Изучая их как художник, так и любопытный антикварий, мы можем увидеть оперение в шлеме, изогнутое и спадающее с особой грацией, и женское платье, плавающее в своей амплитуде; и организованные украшения одежды, которым наш вкус мог бы подражать. Французский любитель, который владел «Романом о Фиалке», романом о сказочном графе Неверском, был настолько глубоко поражен его изысканными и верными миниатюрами, что нанял лучших художников, чтобы скопировать самые интересные, и поместил их в свою коллекцию костюмов и мод французской нации; коллекцию, хранящуюся в Королевской библиотеке Франции. Если их жесткий контур не всегда перетекает в грацию, их воображение работало под таинственным влиянием Романа через весь их преданный труд. В группе фигур мы можем заметить, что головы не механически отлиты по одной форме, но отдельный характер выглядит так, будто вдумчивый художник проработал свои воспоминания, над которыми он медитировал. В некоторых головах были узнаны портреты выдающихся лиц. Не менее примечательны арабески, часто встречающиеся на полях, где игривый карандаш расточительно разбросал цветы и фрукты, имитируя цветение, или насекомых, которые выглядят так, будто они сели на лист. Эти поля, однако, иногда демонстрируют арабески совершенно иного характера; фигуры или предметы, которые часто забавляли карандаш монашеских миниатюристов, сатирические штрихи, направленные на их братьев и сестер — монахов и монахинь!

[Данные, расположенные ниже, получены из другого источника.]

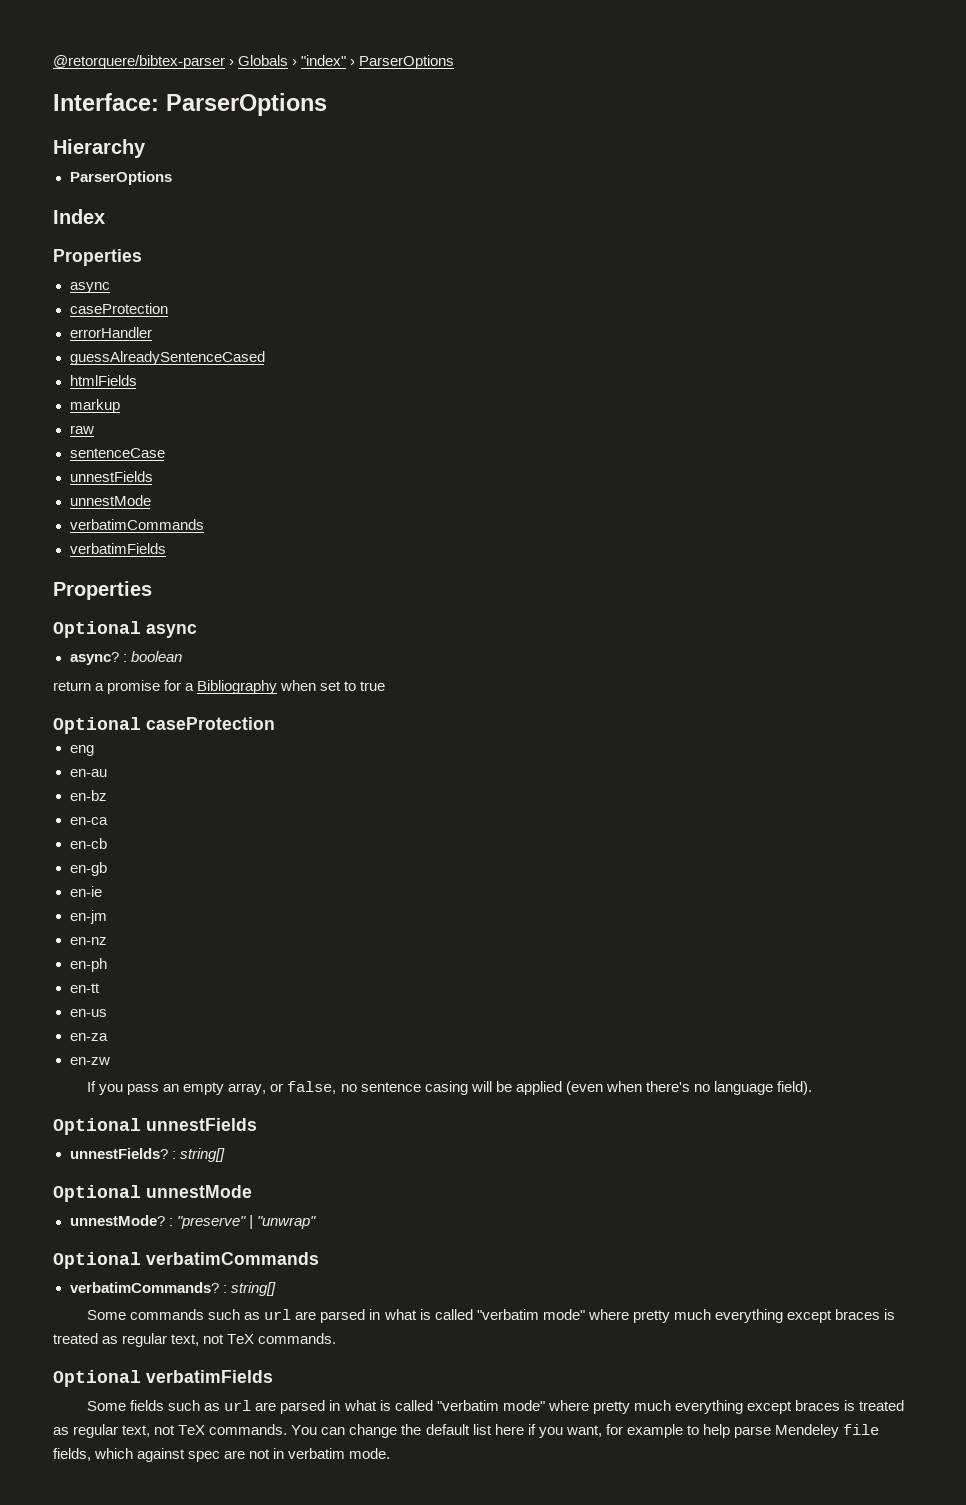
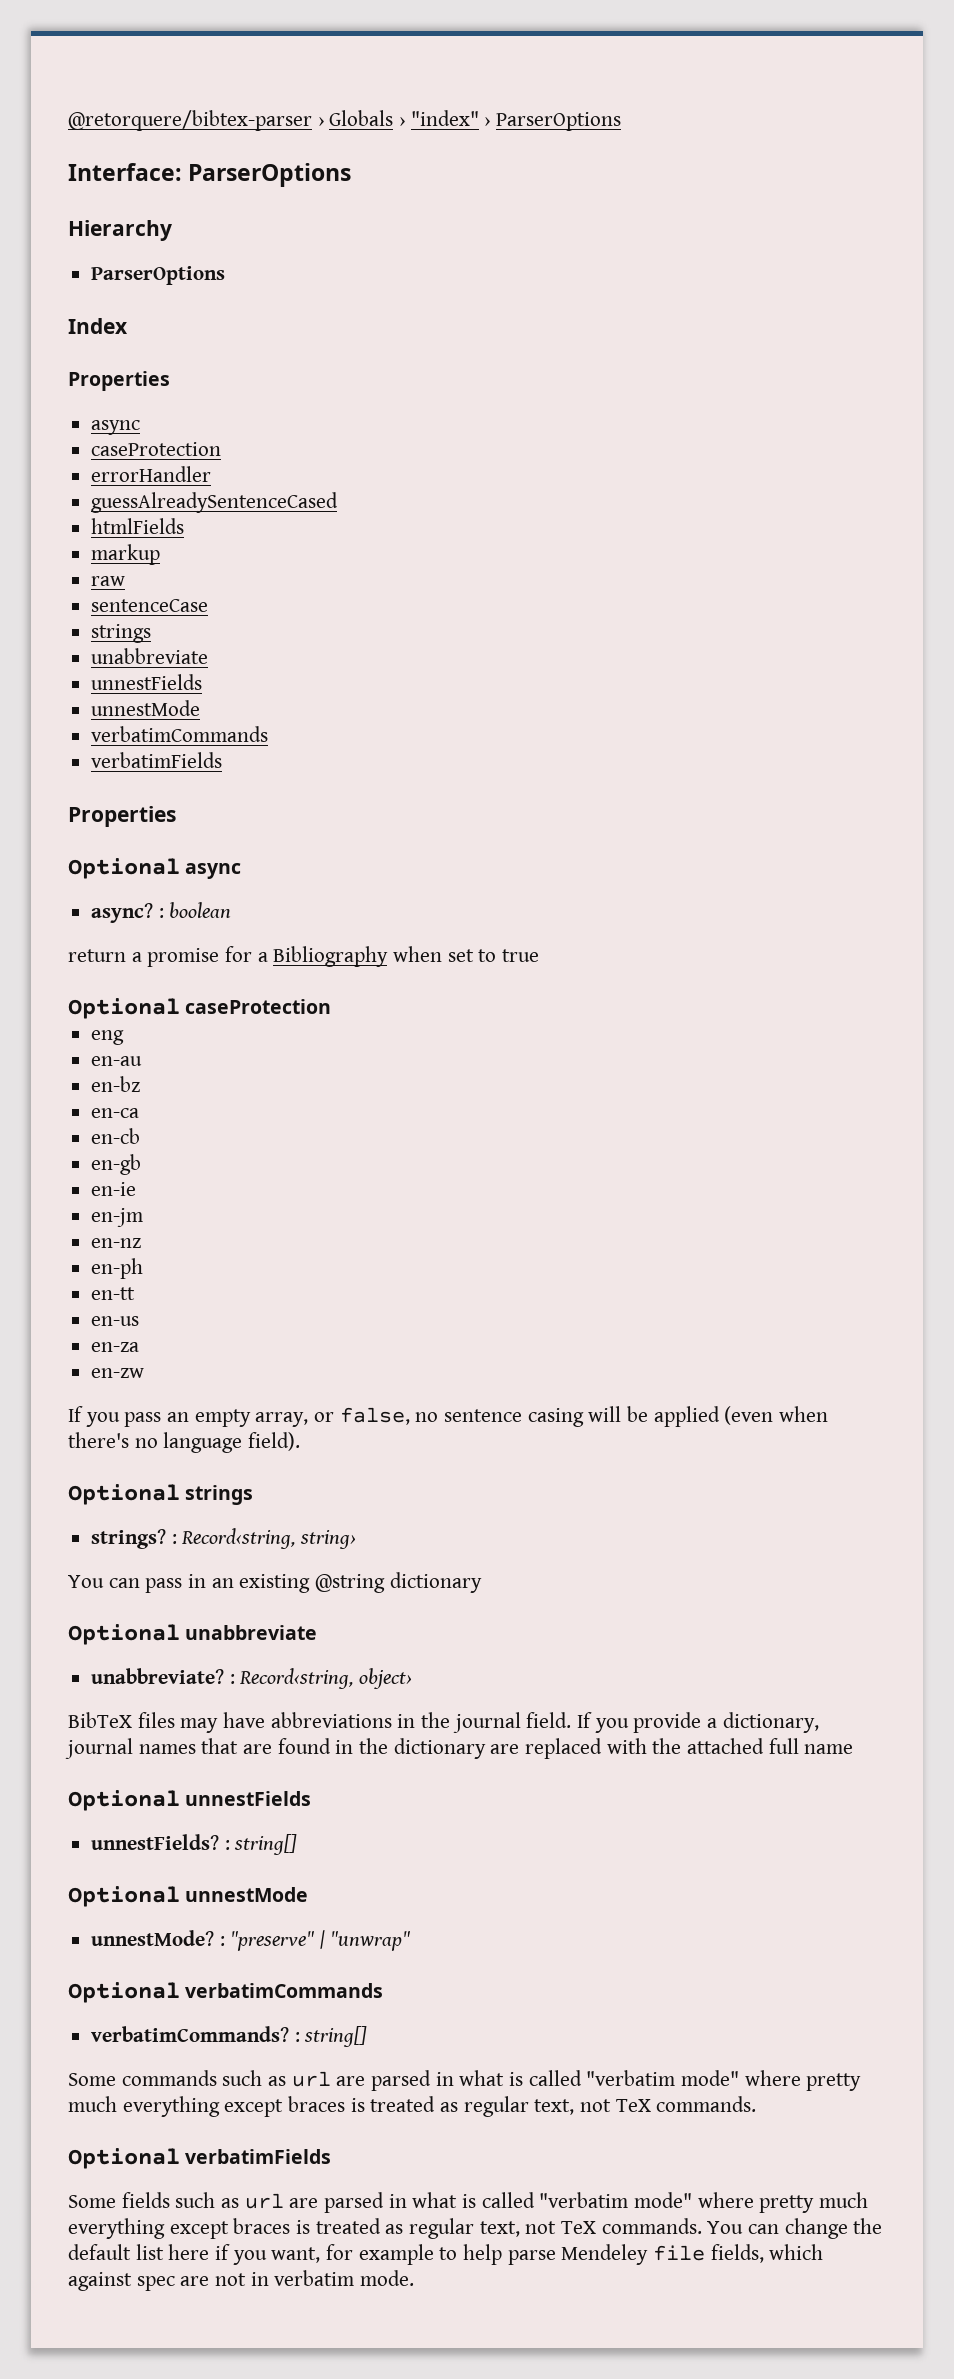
(165, 453) none -> [91,624,152,643] [91,648,209,664] // strings // unabbreviate
(813, 1088) none -> [68,1484,254,1505] [91,1528,357,1549] [68,1572,482,1593] [68,1624,318,1645] [91,1668,413,1689] [68,1712,819,1733] [65,1738,854,1759] // Optional strings // strings? : Record‹string, string› // You can pass in an existing @string dictionary // Optional unabbreviate // unabbreviate? : Record‹string, object› // BibTeX files may have abbreviations in the journal field. If you provide a dictionary, journal names that are found in the dictionary are replaced with the attached full name

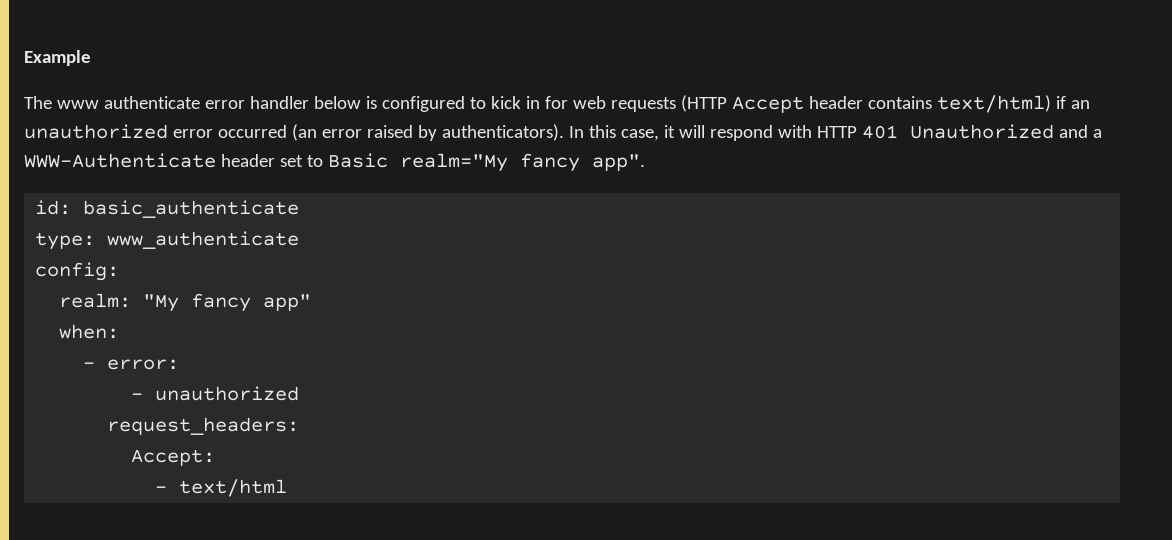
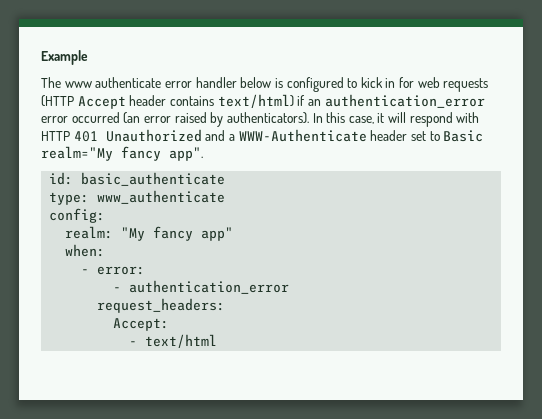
[24,124,168,139] unauthorized -> [324,94,485,108] authentication_error
[155,386,300,401] unauthorized -> [129,280,290,294] authentication_error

Я наблюдал волка в монашеской рясе и капюшоне, протягивающего лапу, чтобы благословить петуха, склоняющего свою покорную голову; кошку в одеянии аббатисы, держащую блюдо в лапах перед мышью, приближающейся, чтобы лизнуть его, намекая на соблазны аббатис завлекать молодых женщин в монастыри; и свинью в монашеском покрывале, взгроможденную на ходули. Папа, кажется, брошен дьяволами в котел, а кардиналы жарятся на вертелах. Все эти выражения подавленного мнения должны были быть исполнены самими монахами. Эти реформаторы до Реформации сочувствовали народному чувству против надменного прелата и роскошного аббата.